Back to our regular business, we’ve chosen three recent articles as our highlights this week, focused on cutting-edge tools and approaches from the ever-exciting fields of computer vision and object detection. As multimodal models grow their footprint and use cases like autonomous driving, healthcare, and agriculture go mainstream, it’s never been more crucial for data and ML practitioners to remain up-to-speed with the most recent developments. (In the event you’re more concerned with other topics in the intervening time, we’ve got you covered!

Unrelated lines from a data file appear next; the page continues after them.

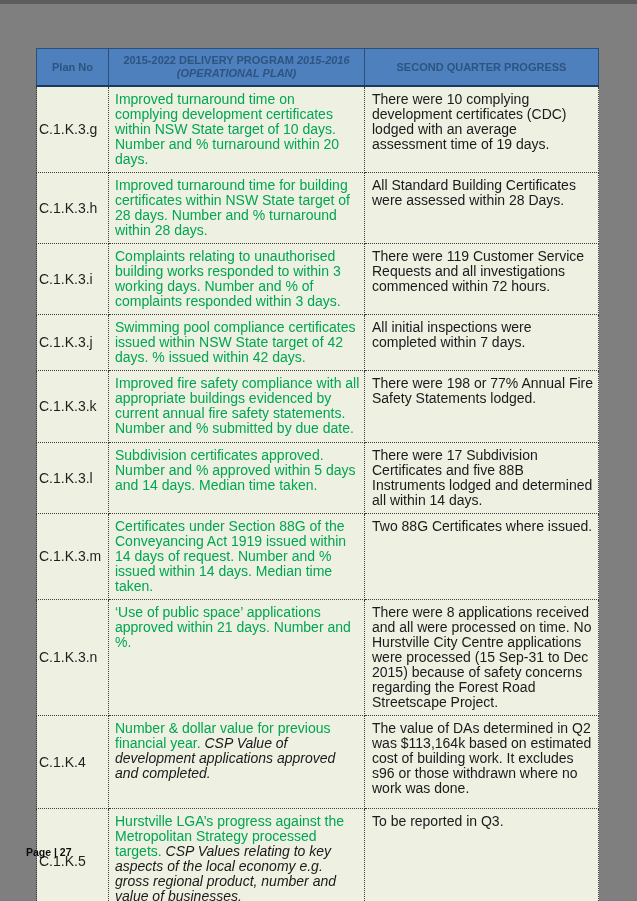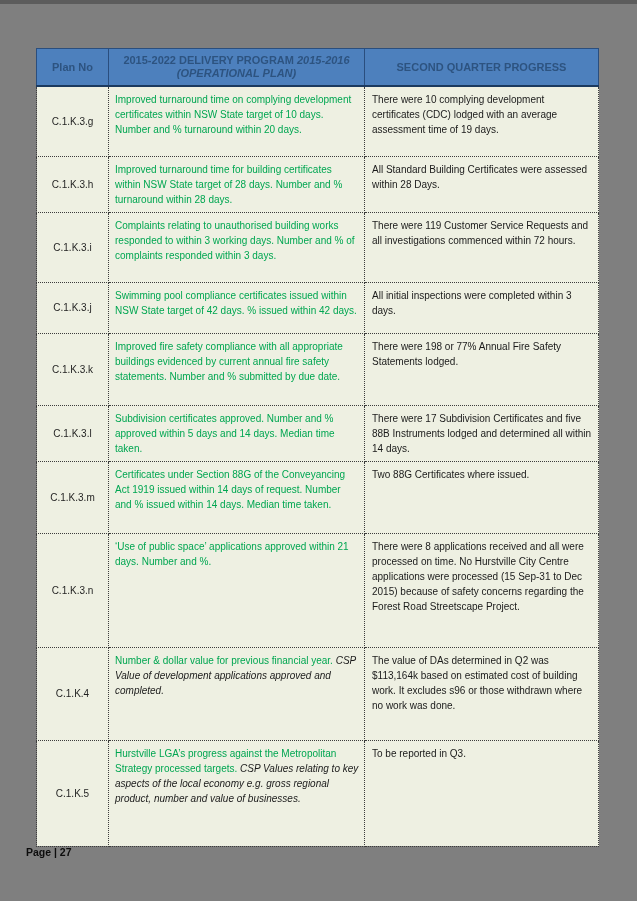--- a/index.html
+++ b/index.html
@@ -34,28 +34,28 @@
     padding:4px 3px;
     border-top:1px solid #2a4e7e;
     border-left:1px solid #2a4e7e;
     border-right:1px solid #2a4e7e;
     border-bottom:2px solid #1b3a5f;
     height:28px;
   }
   td{
     background:#eef0e2;
     border:1px dotted #3c3c3c;
-    font-size:10px;
+    font-size:14px;
     line-height:15px;
     vertical-align:top;
     color:#1a1a1a;
     margin-top:36px;
   }
   td.code{
-    text-align:center;
+    text-align:left;
     vertical-align:middle;
     padding:10px 2px;
     color:#1f1f1f;
   }
   td.measure{padding:5px 4px 5px 6px;}
   td.progress{padding:5px 4px 5px 7px;}
   .green-text{color:#00a651;}
   .black-text{color:#1a1a1a;font-style:italic;}
   .hdr-italic{font-style:italic;text-align:center;}
   .page-footer{
@@ -94,21 +94,21 @@
       <td class="progress">All Standard Building Certificates were assessed within 28 Days.</td>
     </tr>
     <tr style="height:70px;">
       <td class="code">C.1.K.3.i</td>
       <td class="measure"><span class="green-text">Complaints relating to unauthorised building works responded to within 3 working days. Number and % of complaints responded within 3 days.</span><span class="black-text"></span></td>
       <td class="progress">There were 119 Customer Service Requests and all investigations commenced within 72 hours.</td>
     </tr>
     <tr style="height:51px;">
       <td class="code">C.1.K.3.j</td>
       <td class="measure"><span class="green-text">Swimming pool compliance certificates issued within NSW State target of 42 days. % issued within 42 days.</span><span class="black-text"></span></td>
-      <td class="progress">All initial inspections were completed within 3 days.</td>
+      <td class="progress">All initial inspections were completed within 7 days.</td>
     </tr>
     <tr style="height:72px;">
       <td class="code">C.1.K.3.k</td>
       <td class="measure"><span class="green-text">Improved fire safety compliance with all appropriate buildings evidenced by current annual fire safety statements. Number and % submitted by due date.</span><span class="black-text"></span></td>
       <td class="progress">There were 198 or 77% Annual Fire Safety Statements lodged.</td>
     </tr>
     <tr style="height:51px;">
       <td class="code">C.1.K.3.l</td>
       <td class="measure"><span class="green-text">Subdivision certificates approved. Number and % approved within 5 days and 14 days. Median time taken.</span><span class="black-text"></span></td>
       <td class="progress">There were 17 Subdivision Certificates and five 88B Instruments lodged and determined all within 14 days.</td>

Scroll down for a handful of rigorously picked recommendations on neuroscience, music and AI, environmentally conscious ML workflows, and more.)
- Mastering Object Counting in Videos
Accurate object detection in videos comes with a bunch of recent challenges compared to the identical process in static images. Lihi Gur Arie, PhD presents a transparent and concise tutorial that shows how you’ll be able to still accomplish it, and uses the fun example of counting moving ants on a tree to make her case. - Spicing Up Ice Hockey with AI: Player Tracking with Computer Vision
For anyone searching for a radical and interesting project walkthrough, we strongly recommend Raul Vizcarra Chirinos’ writeup of his recent try and construct a hockey-player tracker from (roughly) scratch. Using PyTorch, computer vision techniques, and a convolutional neural network (CNN), Raul developed a prototype that may follow players and collect basic performance statistics. - A Crash Course of Planning for Perception Engineers in Autonomous Driving
While we’d still be years away from self-driving cars dominating our roads, researchers and industry players have made significant progress lately. Practitioners who’d wish to expand their knowledge of planning and decision-making within the context of autonomous driving shouldn’t miss Patrick Langechuan Liu’s comprehensive “crash course” on the subject.